What this task involves: This task calls for copying every line of the records that includes the word "subtotal".

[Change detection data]
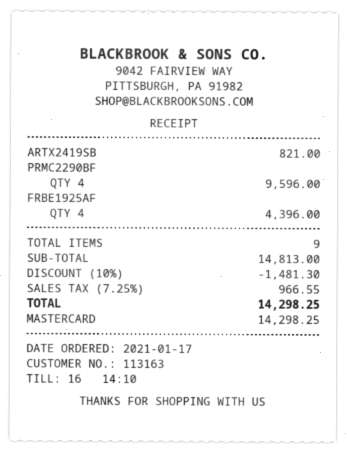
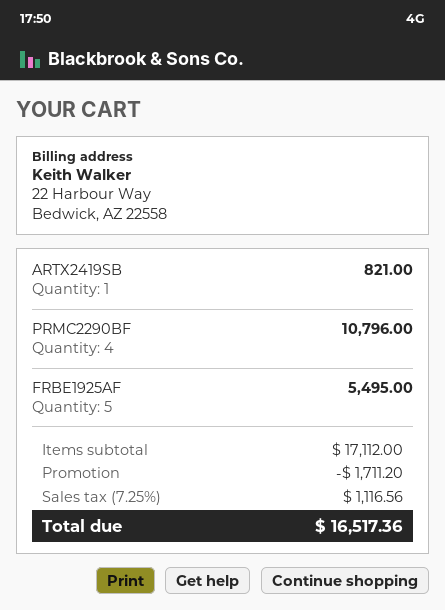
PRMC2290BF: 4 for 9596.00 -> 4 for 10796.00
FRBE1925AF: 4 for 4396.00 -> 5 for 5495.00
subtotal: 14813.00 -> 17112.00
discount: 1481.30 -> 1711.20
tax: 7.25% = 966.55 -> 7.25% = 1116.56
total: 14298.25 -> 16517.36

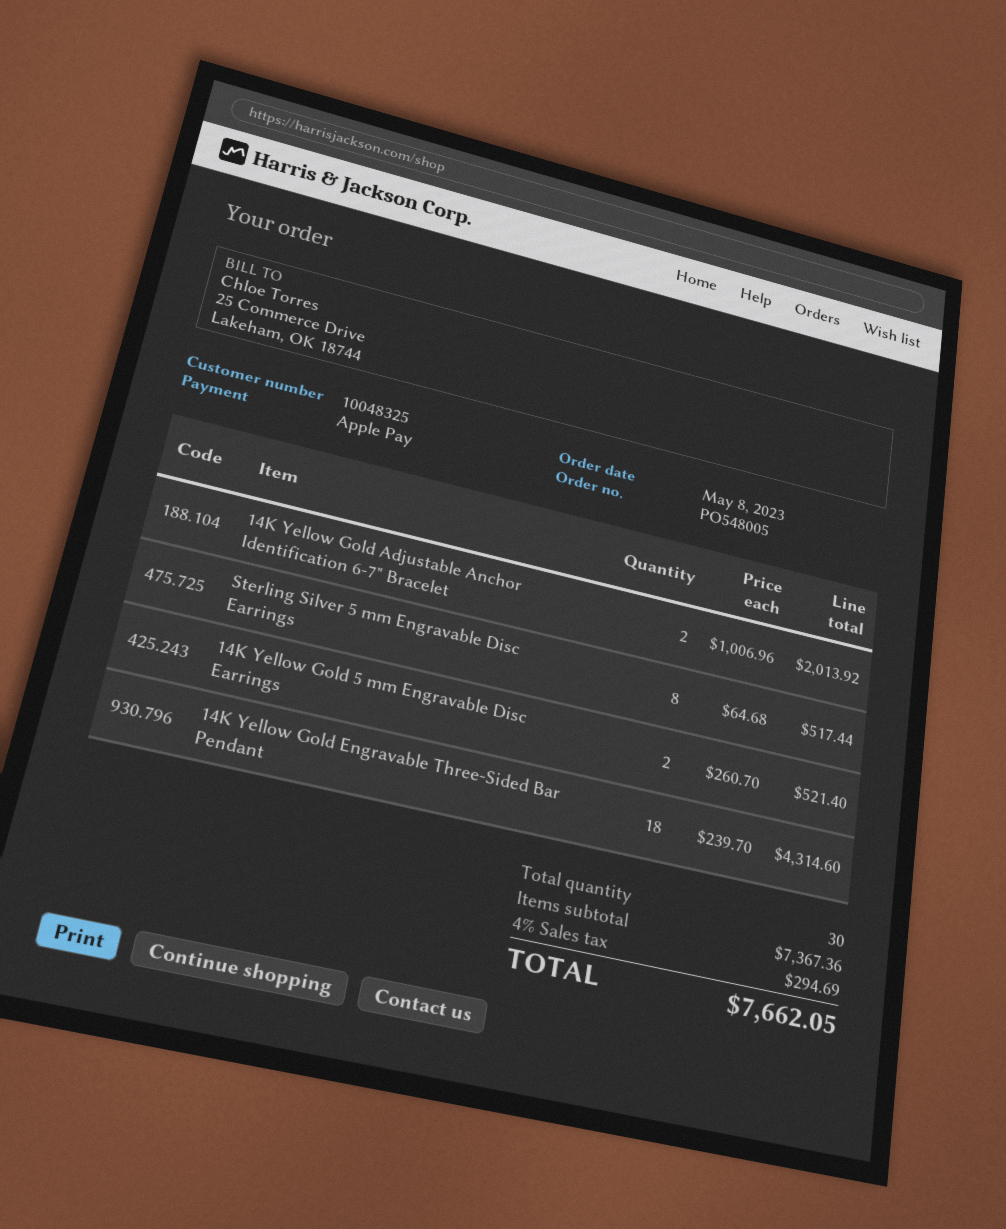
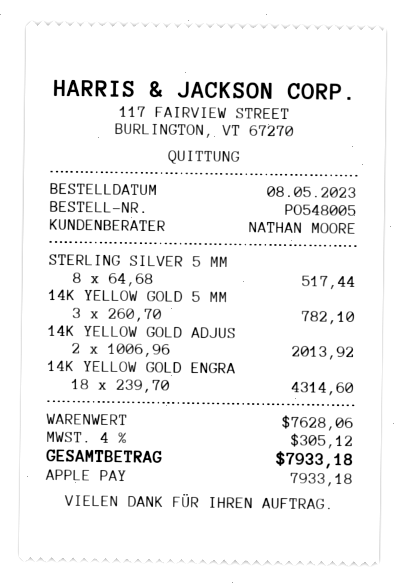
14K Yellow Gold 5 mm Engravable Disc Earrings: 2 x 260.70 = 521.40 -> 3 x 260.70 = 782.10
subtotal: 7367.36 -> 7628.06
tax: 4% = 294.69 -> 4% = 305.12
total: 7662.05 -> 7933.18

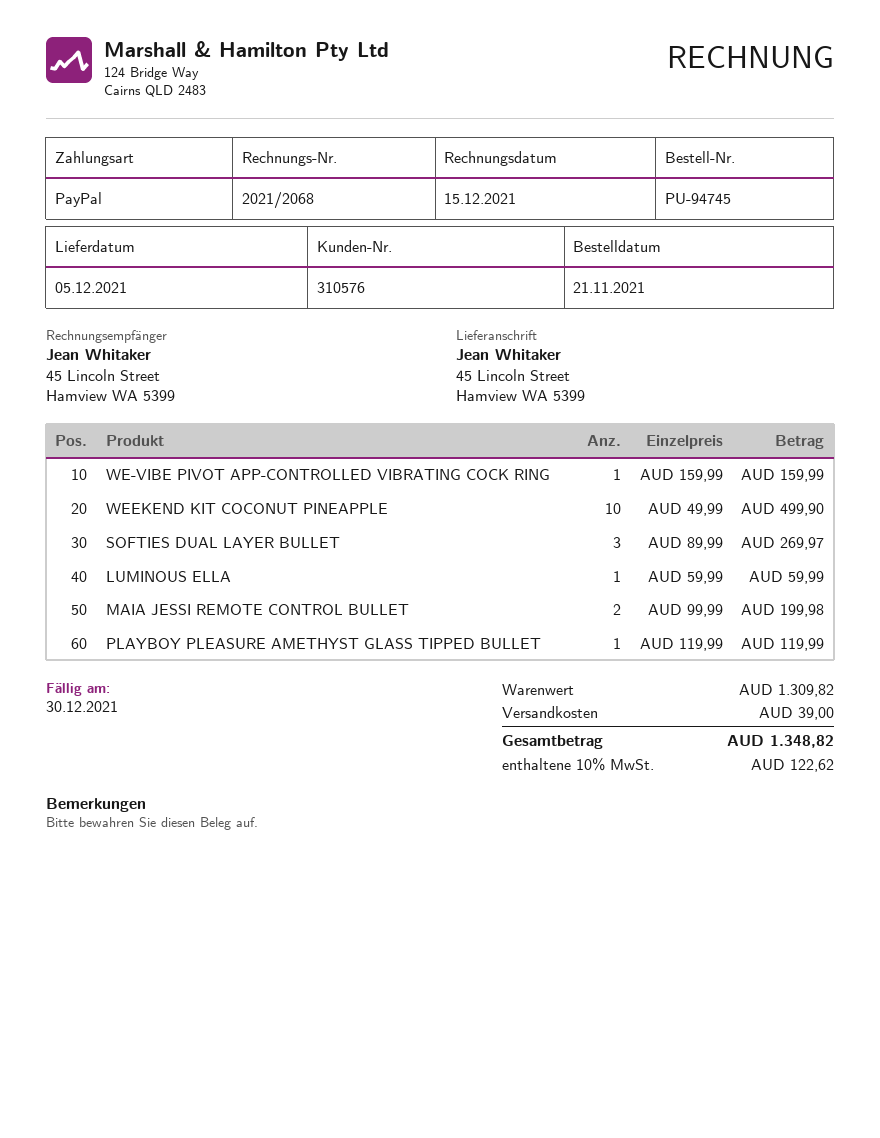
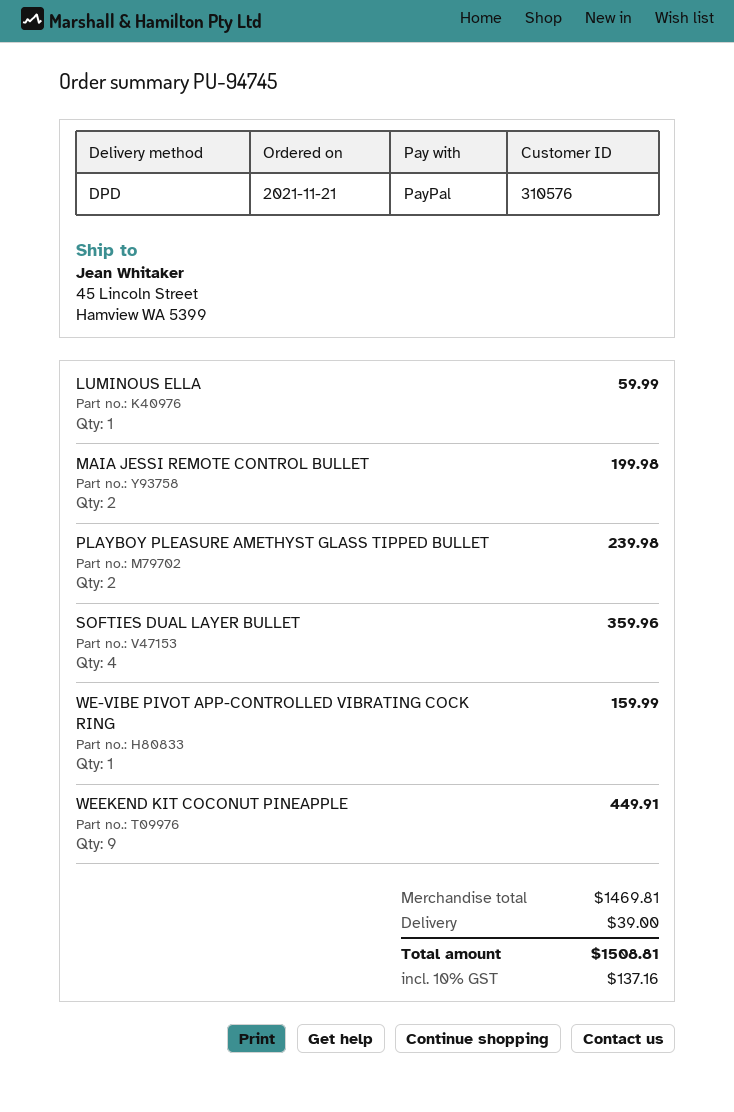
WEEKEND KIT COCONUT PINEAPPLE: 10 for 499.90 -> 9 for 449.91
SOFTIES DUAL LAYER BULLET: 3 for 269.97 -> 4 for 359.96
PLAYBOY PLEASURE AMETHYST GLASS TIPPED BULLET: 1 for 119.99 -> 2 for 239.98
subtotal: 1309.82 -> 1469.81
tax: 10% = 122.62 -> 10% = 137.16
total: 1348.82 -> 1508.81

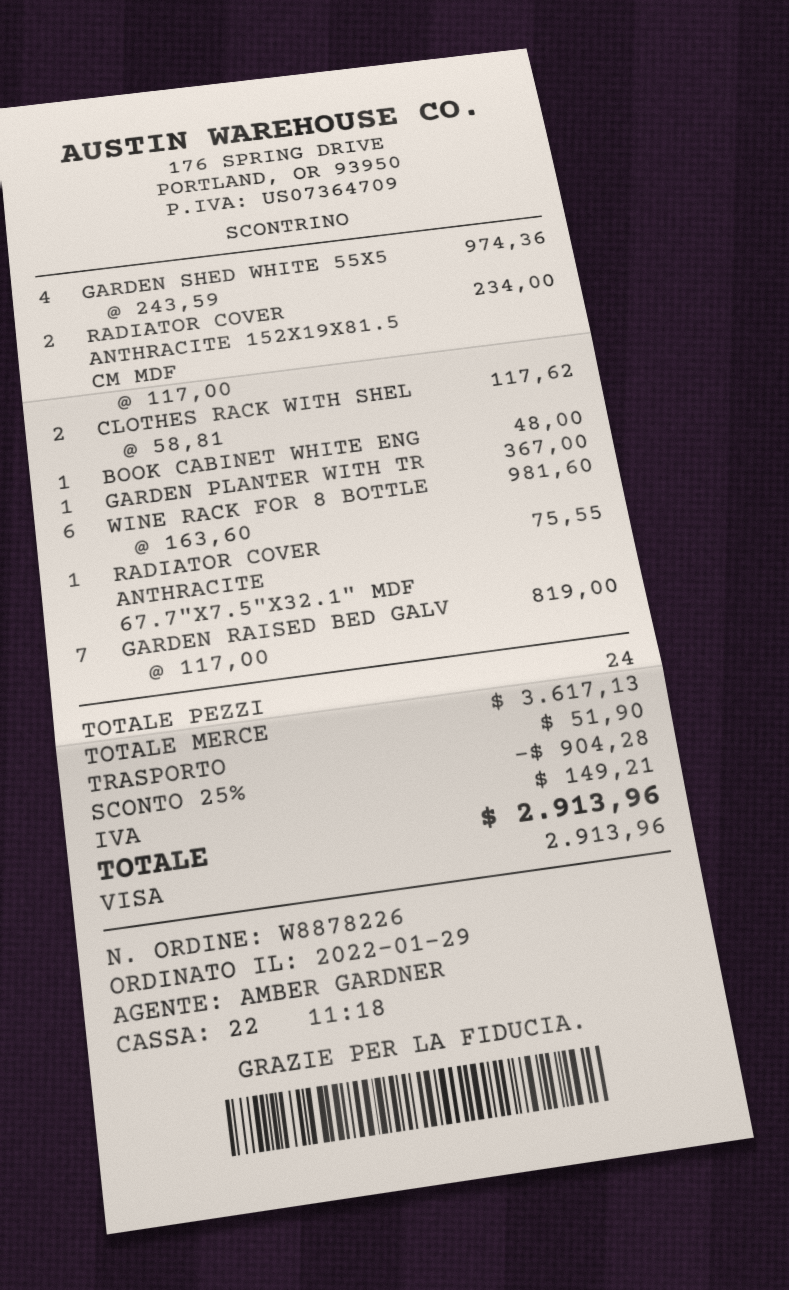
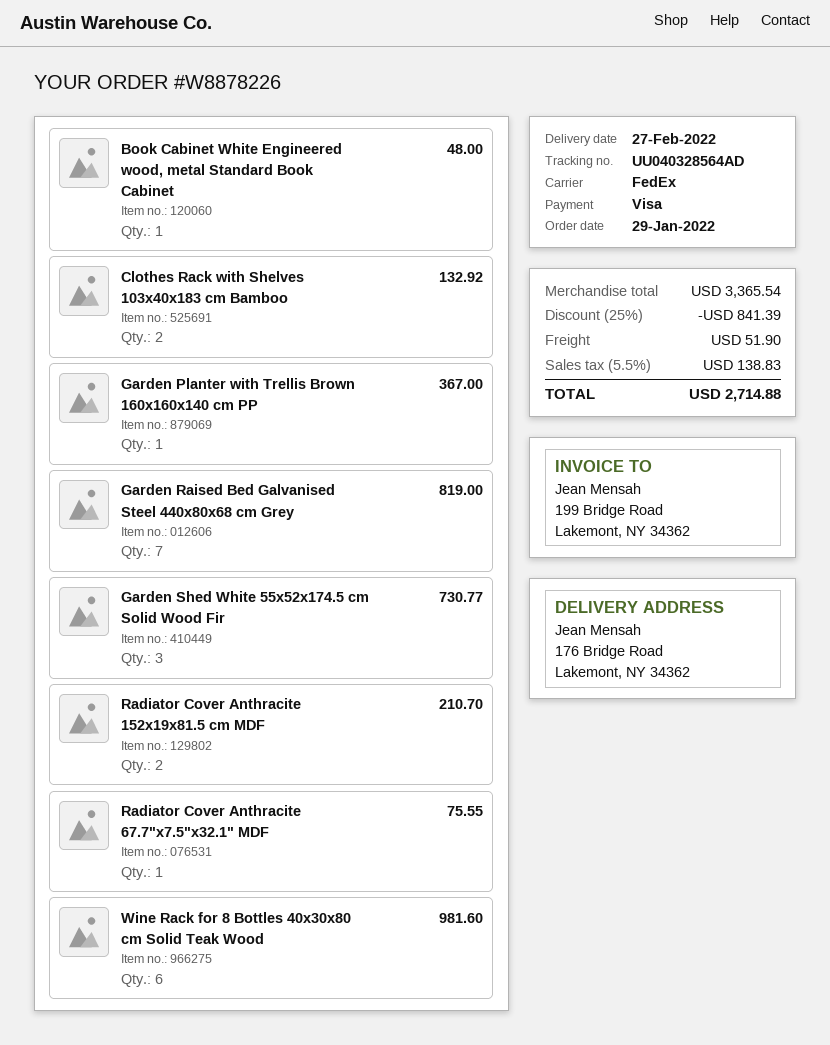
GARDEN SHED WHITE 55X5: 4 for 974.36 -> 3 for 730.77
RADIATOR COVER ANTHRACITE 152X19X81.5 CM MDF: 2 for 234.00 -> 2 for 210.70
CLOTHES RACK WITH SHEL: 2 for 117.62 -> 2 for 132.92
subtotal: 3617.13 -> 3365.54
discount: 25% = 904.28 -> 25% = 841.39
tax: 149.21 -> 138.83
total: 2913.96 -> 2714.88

Result for this exercise:
subtotal: 14813.00 -> 17112.00
subtotal: 7367.36 -> 7628.06
subtotal: 1309.82 -> 1469.81
subtotal: 3617.13 -> 3365.54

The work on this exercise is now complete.